Unfortunately, despite of those studies that were done on the risk factors of the knee joint instability in patients with osteoarthritis, and its effects on their function and quality of life, but still no investigation has been conducted on its control strategies. Most of the therapists have just concentrated on the patients’ pain and function improvement, and knee joint instability in these patients has neglected. The main purpose of this study was comparing the aquatic exercises and TRX effects on the self-reported knee instability and its affected factors like balance, pain, and stiffness. It was hypothesized that 1). TRX and aquatic exercises caused improving in pain, balance, stiffness, and self-reported KI statistically, 2). the TRX would have more effectively reduced the self-reported KI than aquatic exercises intervention.

METHODS

Trial design

This single blind, randomized, and controlled trial, which conducted at Razi University rehabilitation center in Iran, lasting eight weeks between February 2019 and May 2019. The evaluators who measured variables for patients were blinded about the group allocation. This study included three steps: 1. Pre-tests 2. 8-week aquatic exercises and TRX exercises for case groups, and the control group was done just the rheumatologist advise 3. Post-tests (Fig 1).

Participants

Subjects of this research (200 female) were recruited by regular referral from rheumatologist physicians, and those patients who waited for common physiotherapy in rehabilitation centers.

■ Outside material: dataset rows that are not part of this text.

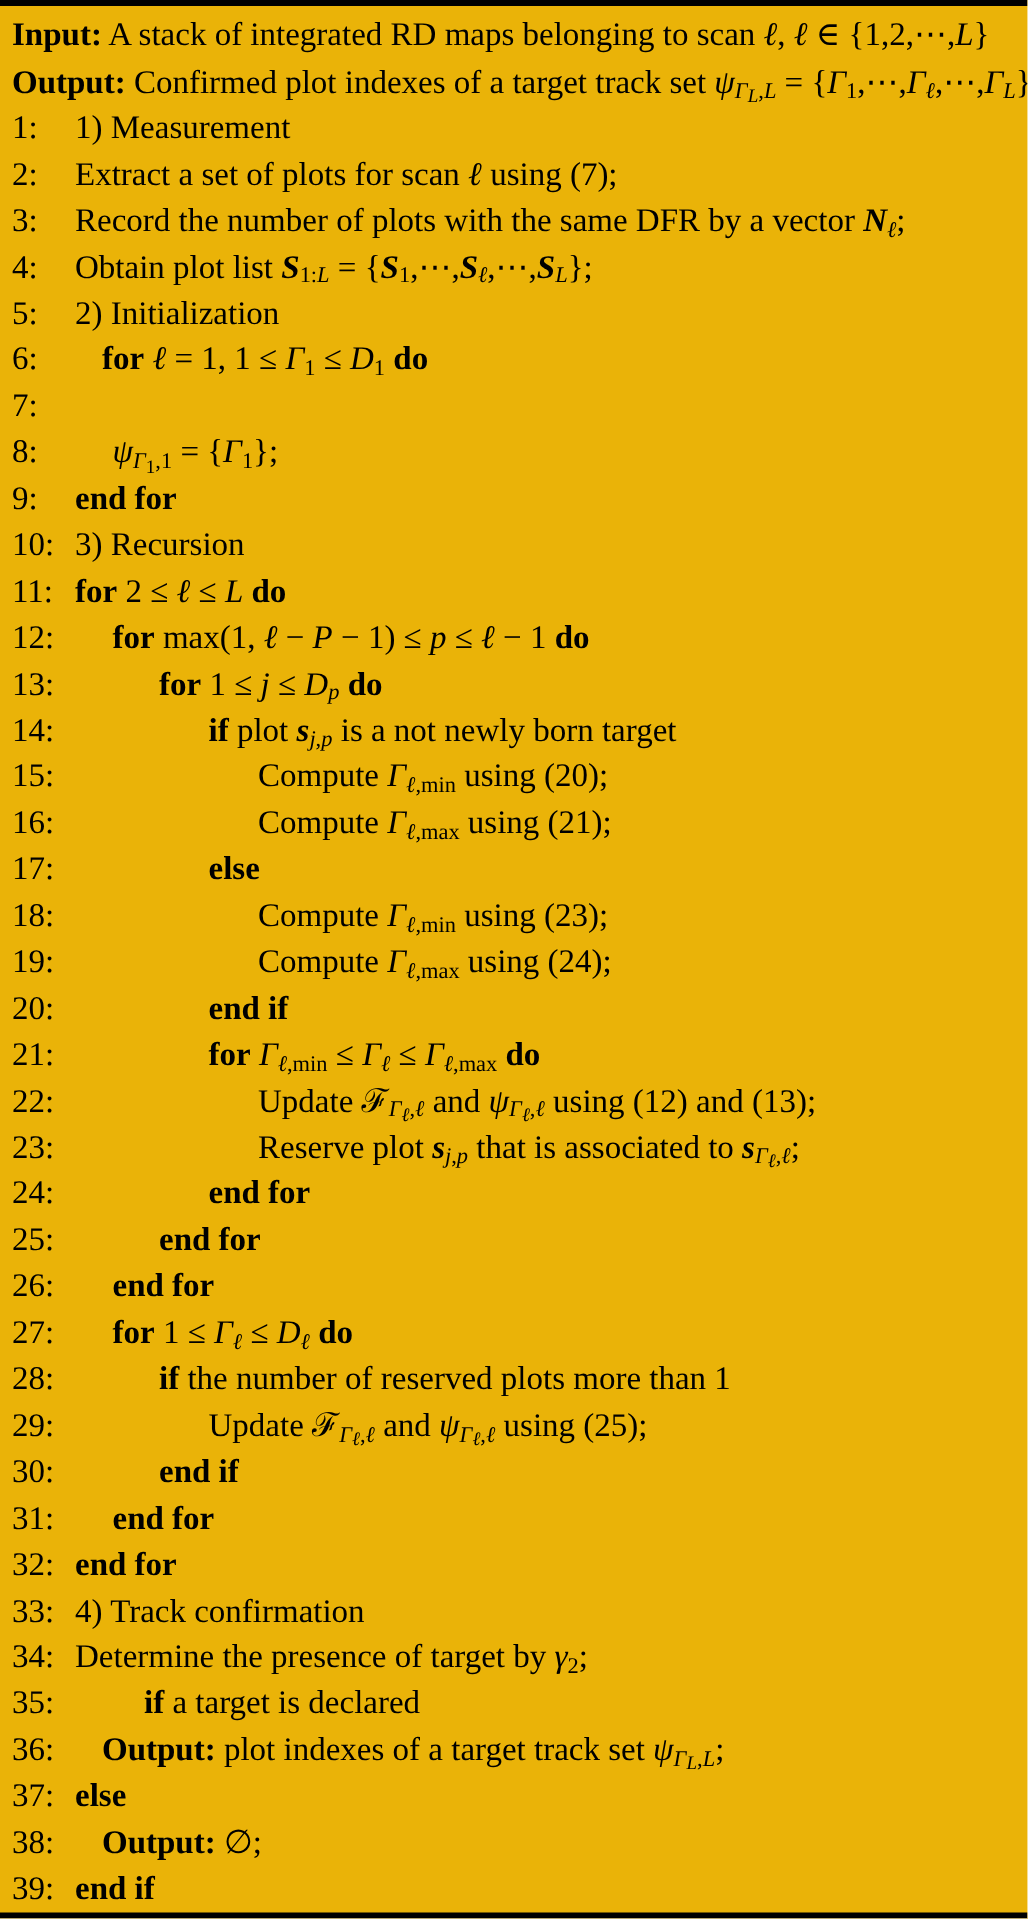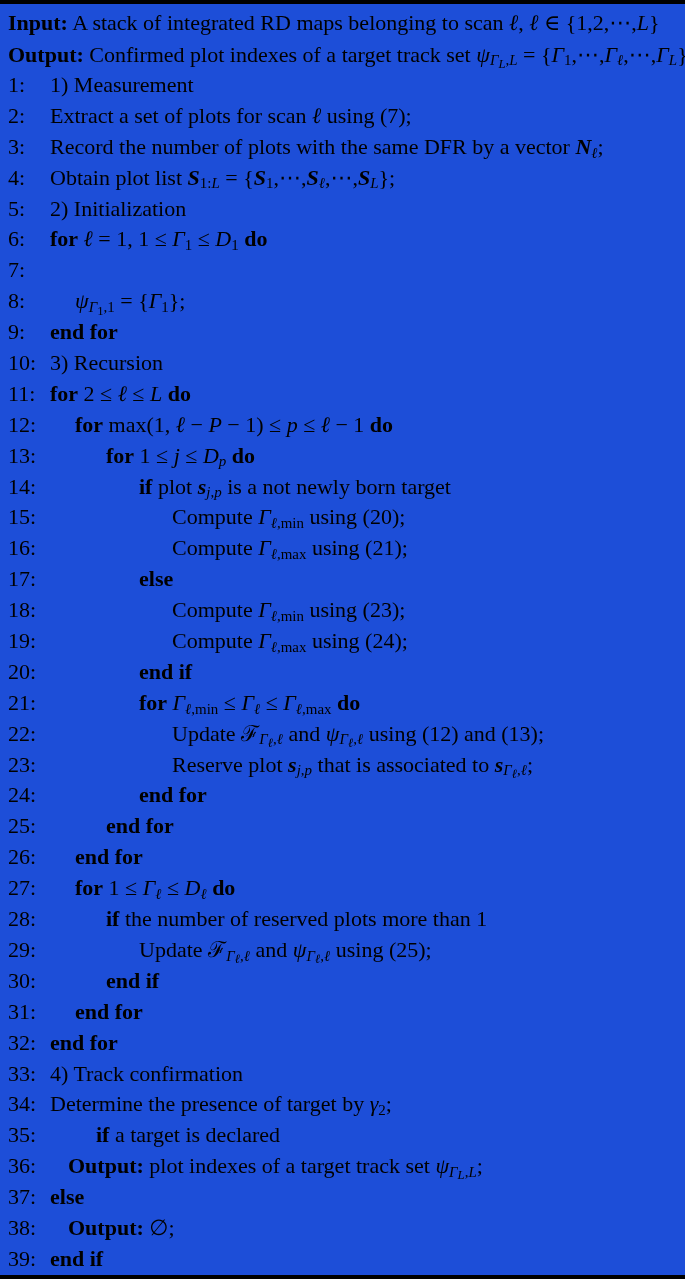--- a/index.html
+++ b/index.html
@@ -9,21 +9,21 @@
     color: #000000;
   }
   .algo-box {
     width: 685px;
     height: 1279px;
     box-sizing: border-box;
     border-top: 4px solid #000000;
     border-bottom: 4px solid #000000;
     padding-top: 3px;
     overflow: hidden;
-    background: #1d4ed8;
+    background: #eab308;
   }
   .hdr-row {
     height: 31.5px;
     line-height: 31.5px;
     padding-left: 8px;
     white-space: nowrap;
   }
   .alg-row {
     display: flex;
     height: 30.9px;
@@ -72,21 +72,21 @@
       <div class="alg-row">
         <span class="num">4:</span>
         <span class="content" style="padding-left: 0px;">Obtain plot list <b><i>S</i></b><sub>1:<i>L</i></sub> = {<b><i>S</i></b><sub>1</sub>,⋯,<b><i>S</i></b><sub><i>ℓ</i></sub>,⋯,<b><i>S</i></b><sub><i>L</i></sub>};</span>
       </div>
       <div class="alg-row">
         <span class="num">5:</span>
         <span class="content" style="padding-left: 0px;">2) Initialization</span>
       </div>
       <div class="alg-row">
         <span class="num">6:</span>
-        <span class="content" style="padding-left: 0px;"><b>for</b> <i>ℓ</i> = 1,  1 ≤ <i>Γ</i><sub>1</sub> ≤ <i>D</i><sub>1</sub>  <b>do</b></span>
+        <span class="content" style="padding-left: 0px; margin-left: 18px;"><b>for</b> <i>ℓ</i> = 1,  1 ≤ <i>Γ</i><sub>1</sub> ≤ <i>D</i><sub>1</sub>  <b>do</b></span>
       </div>
       <div class="alg-row">
         <span class="num">7:</span>
       </div>
       <div class="alg-row">
         <span class="num">8:</span>
         <span class="content" style="padding-left: 25px;"><i>ψ</i><sub><i>Γ</i><sub>1</sub>,1</sub> = {<i>Γ</i><sub>1</sub>};</span>
       </div>
       <div class="alg-row">
         <span class="num">9:</span>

Participants were included if they had (1) the age of more than 40 years old, (2) American College of Rheumatology clinical criteria for knee OA, (3) Kellgren and Lawrence radiographic disease severity scale ≥ II, and (4) self-reported knee instability. Additionally, all participants were excluded if they (1) had strokes, (2) had uncontrolled hypertension, (3) were unable to walk without assistant instruments, (4) had received other treatment interventions in past three mounts, (5) had obesity (BMI>40kg/m2), (6) suffered from neuromuscular diseases like MS and Parkinson, (7) had lower extremity fracture, (8) concurrent hip osteoarthritis, (9) waited for arthroplasty, and (10) had cardiovascular diseases. The knee in which they reported symptom of instability was assessed for all patients in this study [16]. The G.Power 3.1 software was used to estimate the minimum sample size. According to the results of previous researches and based on the test power of 0.90, the effect size of 0.63 and the significance level of 0.05, the minimum sample size was determined to be 36 [17]. Finally, they were divided randomly into three groups including TRX (n = 12), aquatic exercises (n = 12), and control (n = 12) groups (Table 2).

Study interventions

TRX exercises

The TRX ® Rip Trainer ™ (model) was used for the exercises performance. TRX training was completed by TRX specialist, and also all exercises were done by two trainers. the safety points were checked by trainer to avoid injuries, before the exercises started in every session. The TRX straps hanging down from the anchor point, and Suspension AnchorTM was adjustable to execute various exercises. Exercises were designed based on the patients’ motion limitations like knee flexion and extension. Furthermore, TRX exercises were started at the easiest forms, and going to be hard progressively. Intensity of exercises were step by step increased by 1) Narrowing the base of support 2) Changing the angle of pull 3) The pendulum, in which the feet were placed in the suspension trainer and the hands were off the ground, was used for ground exercises. The gravity center in relationship with the perpendicular gravitational pull determined the exercise intensity. 4) Using a one handle can increase the exercises difficulty. 5–10 min introducing the sessions’ exercises and their correct techniques, 5–10 min warm-up, which was stretching exercises, and also 40–50 min TRX exercises were performed per session. Participants who had wrist pain through the planks’ tests, could put their forearm on the ground in order to prevent the wrist pain increasing. The TRX exercises protocol were done for eight weeks, three times a week, and during 60 minutes for each session. Most of the exercises were focused on the core muscles, hip abductors, and leg muscles strengthening. TRX exercises were executed in three sections: the first section included all exercises which were performed in Sundays, the second section included all exercises which were performed in Mondays, and the third section included all exercises which were performed in Wednesdays for one month (Table 1) [18].

Table 1. insert here

Aquatic exercises

Aquatic exercises intervention was accomplished for eight weeks, three times a week, 24 sessions in total, and during 90 minutes for each session. The water temperature was approximately 32 ° C (89° F), and the water depth was considered as 1.3 meter. The water based exercises protocol included: 10 minutes’ warm-up along with walking (forward, backward, and sidewalk), and also stretching exercises for lower extremity muscles (quadriceps, hamstrings, triceps surae, abductors and adductors of hip, and gluteal muscles), 20-minute strength exercises with elastic band and sandbag (gluteus, adductors and abductors of hip, quadriceps, hamstrings, and triceps surae muscles); 20 minutes of aerobic exercises (stationary running or deep water-running); 20 minutes of step training and proprioceptive exercises; and 10 minutes of core exercises, and after that 10 minutes of cool down. we selected exercises based on studies for outcomes function, pain, balance [19, 20].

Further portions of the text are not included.